No. 2 – South Carolina Gamecocks
- Position: Forward
- League: Southeastern Conference

Personal information
- Born: October 5, 2003 (age 22) South Carolina
- Nationality: American
- Listed height: 6 ft 3 in (1.91 m)

Career information
- High school: Cardinal Newman (Columbia, South Carolina)
- College: South Carolina (2022–present)

Career highlights
- NCAA champion (2024); Second-team All-SEC (2024); McDonald's All-American (2022);

= Ashlyn Watkins =

American basketball player

Ashlyn Watkins (born October 5, 2003) is an American college basketball player for the South Carolina Gamecocks of the Southeastern Conference (SEC).

== High school career ==
Watkins attended Cardinal Newman High School in Columbia, South Carolina, where she led the basketball team to four straight SCISA class 3A state titles. She was named a McDonald's All-American and the South Carolina Gatorade Player of the Year in 2022. Watkins won the McDonald's All-American Dunk Contest.

Watkins started dunking in middle school while attending Cardinal Newman.

== College career ==
In March 2022, Watkins won the Powerade JamFest dunk contest.
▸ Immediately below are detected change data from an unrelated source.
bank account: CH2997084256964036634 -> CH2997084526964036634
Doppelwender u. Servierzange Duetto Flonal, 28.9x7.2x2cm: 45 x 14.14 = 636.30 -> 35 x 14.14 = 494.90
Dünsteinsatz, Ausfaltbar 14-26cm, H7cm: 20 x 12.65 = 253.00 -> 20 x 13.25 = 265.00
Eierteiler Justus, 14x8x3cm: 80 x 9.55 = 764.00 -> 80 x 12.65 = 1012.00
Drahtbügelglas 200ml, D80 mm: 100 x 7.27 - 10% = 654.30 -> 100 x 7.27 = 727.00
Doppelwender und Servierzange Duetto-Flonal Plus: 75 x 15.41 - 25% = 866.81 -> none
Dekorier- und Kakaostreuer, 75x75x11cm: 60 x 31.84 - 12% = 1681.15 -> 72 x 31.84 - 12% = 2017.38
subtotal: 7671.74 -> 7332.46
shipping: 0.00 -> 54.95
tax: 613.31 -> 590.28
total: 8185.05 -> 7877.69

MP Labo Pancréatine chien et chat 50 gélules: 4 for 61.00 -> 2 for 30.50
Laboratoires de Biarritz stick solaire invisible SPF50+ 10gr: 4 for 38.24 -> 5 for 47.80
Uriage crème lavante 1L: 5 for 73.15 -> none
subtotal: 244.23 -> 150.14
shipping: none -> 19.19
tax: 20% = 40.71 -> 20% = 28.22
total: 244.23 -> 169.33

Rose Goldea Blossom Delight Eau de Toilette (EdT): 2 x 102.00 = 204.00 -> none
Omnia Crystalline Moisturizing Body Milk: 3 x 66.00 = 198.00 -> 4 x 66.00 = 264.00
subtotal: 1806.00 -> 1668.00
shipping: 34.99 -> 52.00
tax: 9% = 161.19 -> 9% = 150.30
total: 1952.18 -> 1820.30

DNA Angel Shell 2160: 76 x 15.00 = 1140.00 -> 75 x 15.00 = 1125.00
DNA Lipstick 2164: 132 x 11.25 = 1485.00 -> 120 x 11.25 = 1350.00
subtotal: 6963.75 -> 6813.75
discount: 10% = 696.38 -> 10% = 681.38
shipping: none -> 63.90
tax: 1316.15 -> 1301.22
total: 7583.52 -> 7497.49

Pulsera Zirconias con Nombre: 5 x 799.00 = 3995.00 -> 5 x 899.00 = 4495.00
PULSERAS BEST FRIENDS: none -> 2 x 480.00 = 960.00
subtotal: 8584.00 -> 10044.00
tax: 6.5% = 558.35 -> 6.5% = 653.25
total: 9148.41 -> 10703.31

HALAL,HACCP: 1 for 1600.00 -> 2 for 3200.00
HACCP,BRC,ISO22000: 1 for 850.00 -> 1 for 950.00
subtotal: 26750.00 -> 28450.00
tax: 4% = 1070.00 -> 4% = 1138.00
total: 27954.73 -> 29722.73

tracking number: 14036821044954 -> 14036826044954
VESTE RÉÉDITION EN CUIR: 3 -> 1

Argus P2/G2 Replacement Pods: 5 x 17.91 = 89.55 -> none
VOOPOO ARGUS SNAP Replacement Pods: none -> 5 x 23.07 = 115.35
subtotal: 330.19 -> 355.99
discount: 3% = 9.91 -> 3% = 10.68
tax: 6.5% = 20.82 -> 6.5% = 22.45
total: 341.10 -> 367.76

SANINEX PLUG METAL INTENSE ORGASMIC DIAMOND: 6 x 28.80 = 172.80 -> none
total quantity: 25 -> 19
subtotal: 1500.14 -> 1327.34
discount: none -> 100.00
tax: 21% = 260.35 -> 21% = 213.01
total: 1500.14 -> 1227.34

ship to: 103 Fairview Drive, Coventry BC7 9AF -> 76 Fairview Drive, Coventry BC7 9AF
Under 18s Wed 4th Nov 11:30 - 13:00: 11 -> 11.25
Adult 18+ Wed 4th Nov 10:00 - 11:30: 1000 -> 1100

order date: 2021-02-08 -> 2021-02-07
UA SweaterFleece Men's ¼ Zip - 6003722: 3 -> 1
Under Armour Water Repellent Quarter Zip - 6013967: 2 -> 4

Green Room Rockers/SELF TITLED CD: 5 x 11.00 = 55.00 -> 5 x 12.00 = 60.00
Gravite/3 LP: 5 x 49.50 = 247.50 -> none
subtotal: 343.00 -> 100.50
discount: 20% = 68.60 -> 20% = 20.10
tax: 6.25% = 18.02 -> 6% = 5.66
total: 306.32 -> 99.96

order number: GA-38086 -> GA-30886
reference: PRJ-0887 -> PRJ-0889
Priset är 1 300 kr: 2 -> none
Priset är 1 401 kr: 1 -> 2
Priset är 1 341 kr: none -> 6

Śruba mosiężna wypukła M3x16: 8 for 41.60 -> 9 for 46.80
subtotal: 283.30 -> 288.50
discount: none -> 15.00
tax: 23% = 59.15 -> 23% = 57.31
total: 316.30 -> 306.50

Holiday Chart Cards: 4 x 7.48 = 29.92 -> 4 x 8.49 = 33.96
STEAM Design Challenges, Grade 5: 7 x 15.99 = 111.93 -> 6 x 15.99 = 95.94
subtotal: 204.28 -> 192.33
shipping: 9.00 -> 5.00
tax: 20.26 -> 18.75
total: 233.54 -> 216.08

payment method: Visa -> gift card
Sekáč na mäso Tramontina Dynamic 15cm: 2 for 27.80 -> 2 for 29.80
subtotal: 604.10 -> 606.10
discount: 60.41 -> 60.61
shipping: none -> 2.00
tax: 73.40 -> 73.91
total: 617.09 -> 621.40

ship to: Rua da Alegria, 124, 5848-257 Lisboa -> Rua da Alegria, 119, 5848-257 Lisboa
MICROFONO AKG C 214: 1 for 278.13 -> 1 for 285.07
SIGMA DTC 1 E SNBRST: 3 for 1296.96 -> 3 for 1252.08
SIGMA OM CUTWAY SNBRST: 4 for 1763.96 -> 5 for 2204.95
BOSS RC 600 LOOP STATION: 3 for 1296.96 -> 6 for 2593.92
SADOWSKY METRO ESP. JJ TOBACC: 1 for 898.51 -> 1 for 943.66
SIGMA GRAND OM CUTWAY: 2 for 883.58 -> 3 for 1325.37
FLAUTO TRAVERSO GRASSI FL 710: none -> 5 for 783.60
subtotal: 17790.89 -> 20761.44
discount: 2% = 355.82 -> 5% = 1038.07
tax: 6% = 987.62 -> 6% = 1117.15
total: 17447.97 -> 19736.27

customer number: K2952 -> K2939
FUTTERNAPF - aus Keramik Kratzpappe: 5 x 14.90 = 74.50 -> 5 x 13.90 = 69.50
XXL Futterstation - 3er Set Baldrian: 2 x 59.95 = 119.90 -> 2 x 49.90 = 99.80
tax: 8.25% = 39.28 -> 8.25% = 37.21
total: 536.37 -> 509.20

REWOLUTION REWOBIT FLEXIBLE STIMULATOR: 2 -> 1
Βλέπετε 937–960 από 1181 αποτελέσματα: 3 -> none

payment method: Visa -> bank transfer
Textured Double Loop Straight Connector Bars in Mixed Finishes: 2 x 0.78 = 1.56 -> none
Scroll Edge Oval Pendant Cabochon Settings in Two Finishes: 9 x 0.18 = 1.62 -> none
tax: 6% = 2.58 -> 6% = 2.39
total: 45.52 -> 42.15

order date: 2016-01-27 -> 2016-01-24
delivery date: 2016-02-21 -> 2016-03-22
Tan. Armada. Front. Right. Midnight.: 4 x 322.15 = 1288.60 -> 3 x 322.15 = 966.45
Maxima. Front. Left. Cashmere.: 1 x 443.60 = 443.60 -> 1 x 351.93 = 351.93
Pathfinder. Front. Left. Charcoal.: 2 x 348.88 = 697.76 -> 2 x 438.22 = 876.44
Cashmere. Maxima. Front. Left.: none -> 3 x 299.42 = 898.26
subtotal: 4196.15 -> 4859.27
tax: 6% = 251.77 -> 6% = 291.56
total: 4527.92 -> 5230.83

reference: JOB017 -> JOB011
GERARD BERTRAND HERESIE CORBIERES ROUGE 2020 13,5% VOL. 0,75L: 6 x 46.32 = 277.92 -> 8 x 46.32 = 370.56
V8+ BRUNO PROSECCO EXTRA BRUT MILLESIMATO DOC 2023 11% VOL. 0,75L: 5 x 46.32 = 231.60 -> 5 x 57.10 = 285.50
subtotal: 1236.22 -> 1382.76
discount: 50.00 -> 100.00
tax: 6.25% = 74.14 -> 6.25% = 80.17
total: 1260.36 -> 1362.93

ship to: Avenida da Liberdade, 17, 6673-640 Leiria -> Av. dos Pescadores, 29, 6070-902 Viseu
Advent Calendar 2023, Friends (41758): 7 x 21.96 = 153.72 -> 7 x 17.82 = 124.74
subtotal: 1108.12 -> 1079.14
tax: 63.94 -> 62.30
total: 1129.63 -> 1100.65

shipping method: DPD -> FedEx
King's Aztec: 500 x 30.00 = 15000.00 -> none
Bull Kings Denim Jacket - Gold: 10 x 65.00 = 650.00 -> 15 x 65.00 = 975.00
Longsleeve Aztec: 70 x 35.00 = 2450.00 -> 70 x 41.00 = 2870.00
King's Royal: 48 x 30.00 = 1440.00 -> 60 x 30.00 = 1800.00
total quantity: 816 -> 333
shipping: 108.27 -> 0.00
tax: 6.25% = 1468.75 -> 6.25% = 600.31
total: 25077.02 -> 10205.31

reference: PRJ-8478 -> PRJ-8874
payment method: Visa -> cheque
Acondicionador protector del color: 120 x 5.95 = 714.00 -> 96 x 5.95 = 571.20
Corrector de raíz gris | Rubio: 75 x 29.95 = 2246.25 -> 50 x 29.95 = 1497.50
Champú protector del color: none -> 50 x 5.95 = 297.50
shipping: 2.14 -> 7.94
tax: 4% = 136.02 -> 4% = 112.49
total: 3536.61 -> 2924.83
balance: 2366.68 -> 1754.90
On November 17, 2022, Watkins stole the ball in the closing seconds of No. 1 South Carolina's 85–31 road win against Clemson. Once in possession of the ball, Watkins dribbled the ball to the basket and slammed it, the first dunk in South Carolina women's basketball history.

==Career statistics==

===College===

| Year | Team | GP | GS | MPG | FG% | 3P% | FT% | RPG | APG | SPG | BPG | TO | PPG |
| 2022–23 | South Carolina | 32 | 0 | 10.7 | 56.3 | 33.3 | 46.9 | 3.1 | 0.4 | 0.7 | 0.8 | 0.9 | 4.9 |
| 2023–24 | South Carolina | 38 | 9 | 20.6 | 55.0 | 0.0 | 55.6 | 7.4 | 1.1 | 1.3 | 2.4 | 1.5 | 9.2 |
| 2024–25 | South Carolina | 14 | 0 | 18.9 | 51.2 | 0.0 | 68.2 | 6.1 | 1.1 | 1.3 | 1.9 | 0.8 | 7.2 |
| Career |  | 84 | 9 | 16.5 | 54.7 | 16.7 | 54.7 | 5.5 | 0.9 | 1.0 | 1.7 | 1.2 | 7.3 |
Statistics retrieved from Sports-Reference.

==Legal issues==
On the morning of August 31, 2024, Watkins was arrested on an assault charge. As Watkins allegedly also prevented her victim from leaving after an argument, an additional kidnapping charge was added. That afternoon, Watkins was released after posting a $30,000 bond. In addition to being barred from having direct or indirect contact with the victim, Watkins also could not return to the school, with a bond condition requiring her to stay 1,000 yards away from the victim's home, work, school and place of worship. However, Watkins did have permission to travel out of state for games and practice. A South Carolina spokesperson stated that "We are aware of the situation and are continuing to gather information." Watkins has not commented on the arrest or allegations.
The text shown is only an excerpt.